C’est donc une véritable révolution qui s’opère, puisque ce n’est plus le tout qui est réputé intelligent, mais le composant. L’intelligence n’est plus dans l’Homme mais dans ce qu’il a fait. Elle se trouve ainsi disséminée dans une multitude d’objets, de composants élémentaires, posant au passage la question de la définition de l’intelligence. Car une personne intelligente est capable d’élaborer ou de créer quelque chose par elle-même, alors que ces composants « intelligents » ne sortent de leur passivité que lorsqu’ils sont rassemblés et traités d’une certaine manière. Leur reconnaître une certaine intelligence amènerait alors à en définir une nouvelle forme qui pourrait être dénommée intelligence latente, laquelle ne se manifesterait que lorsqu’un stimulus adapté et suffisant lui est communiqué.

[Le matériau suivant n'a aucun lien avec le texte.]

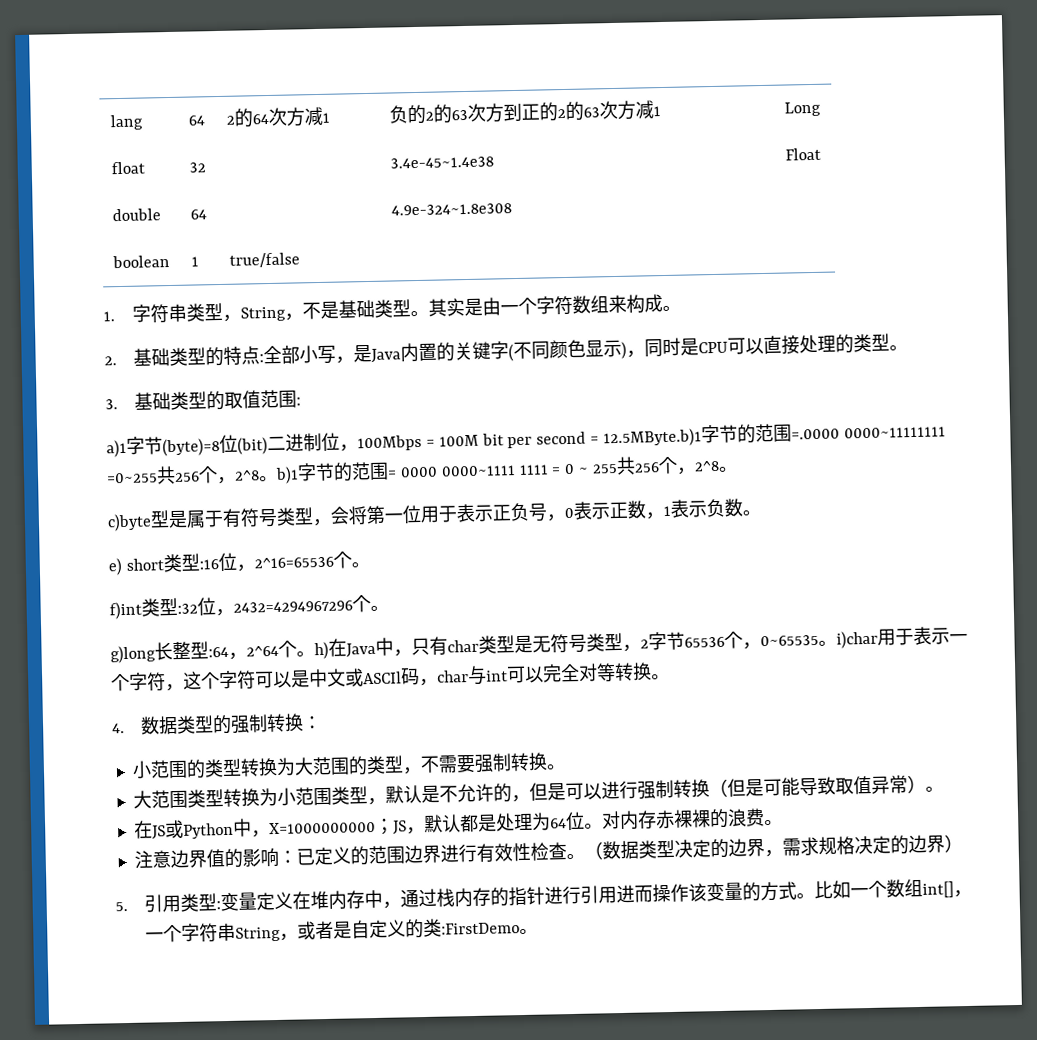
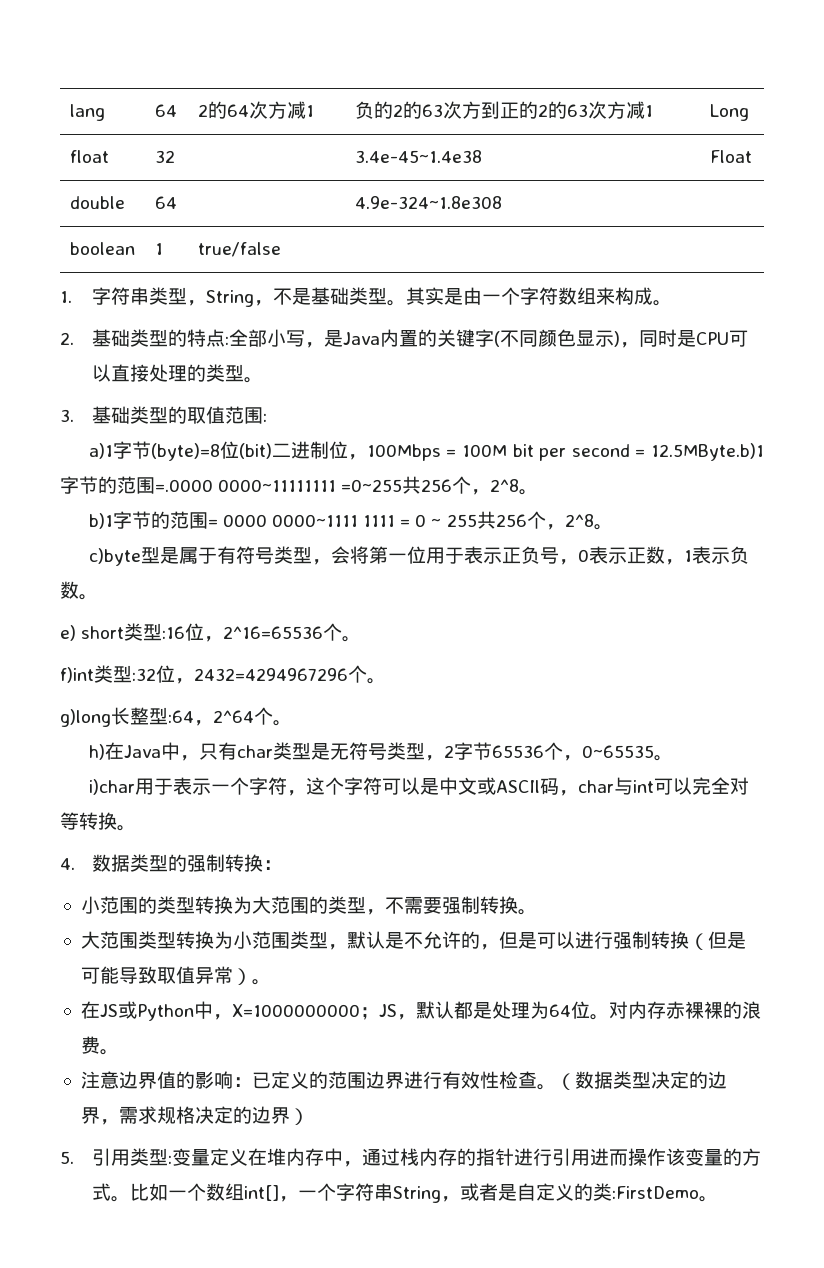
(278, 478) none -> (539, 492) //
(315, 654) none -> (292, 723) //
(837, 643) none -> (673, 758) //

Cet intérêt pour une nouvelle forme d’intelligence a plusieurs conséquences. Il amène tout d’abord à modifier la vision anthropocentrique des décideurs (reconnaissons cependant que celle-ci n’existe le plus souvent qu’en paroles et assez peu en actes) et à créer une nouvelle vision datacentrique. L’Homme n’est plus le centre d’intérêt principal, c’est la donnée qui le devient. Nous assistons donc bel et bien à un éparpillement numérique de l’Homme puisque ce sont les données qu’il a créées numériquement (volontairement ou non) qui attirent toute l’attention.

L’avantage pratique de ce transfert de résidence de l’intelligence est de rendre cette dernière mesurable. En effet, la mesure du QI ne faisant plus l’unanimité, l’intérêt de se focaliser sur ces composants réputés intelligents est de permettre une mesure rapide et univoque de leurs caractéristiques : étant eux-mêmes mesurables (ce qui n’est pas étonnant car ils ont été créés ainsi), ils permettent d’achever de mettre en équation tout ce qui, jusqu’à présent ne le pouvait.

L’intérêt découlant de cette mesurabilité est le caractère opérationnel des décisions qui seront fondées sur l’analyse et la compilation des données obtenues. Puisque ce qui est obtenu est mesurable et produit avec un retard minimum entre le fait générateur de la mesure et la mesure elle-même, l’aide à la décision en est facilitée. Cette décision est-elle cependant rationnelle ? À première vue oui, elle s’oppose même à la rationalité limitée théorisée par Herbert Simon2 et pourrait être parée de tous les atours de la rationalité classique. En effet, les outils mis maintenant à la disposition des décideurs permettraient un accès illimité à l’information via le Big Data, une capacité cognitive d’optimisation et une vision claire des préférences grâce aux algorithmes présidant à l’IA. Il devient alors enfin possible de sortir de l’impasse dans laquelle nous nous trouvons, puisque « La connaissance des situations complexes est presque toujours fragmentaire et incomplète. Le monde est trop compliqué. L’éventail des possibles est trop vaste3. »

à suivre


1« (…) la statistique décisionnelle (…) va désormais tenter de rendre intelligentes les data protéiformes et surabondantes dont elle dispose. » in A. Rouvroy, La gouvernementalité algorithmique.

2La rationalité limitée (bounded rationality) désigne une hypothèse sur la rationalité des acteurs économiques qui consiste à considérer qu’ils disposent d’une quantité d’information et de capacités cognitives limitées ne leur permettant pas d’optimiser leurs choix.

3V. Chanut, N. Guibert, J. Rojot et P-L. Dubois in Les limites de la rationalité limitée ? Un essai de réflexion en sciences de gestion, Management et Avenir, 2011/8.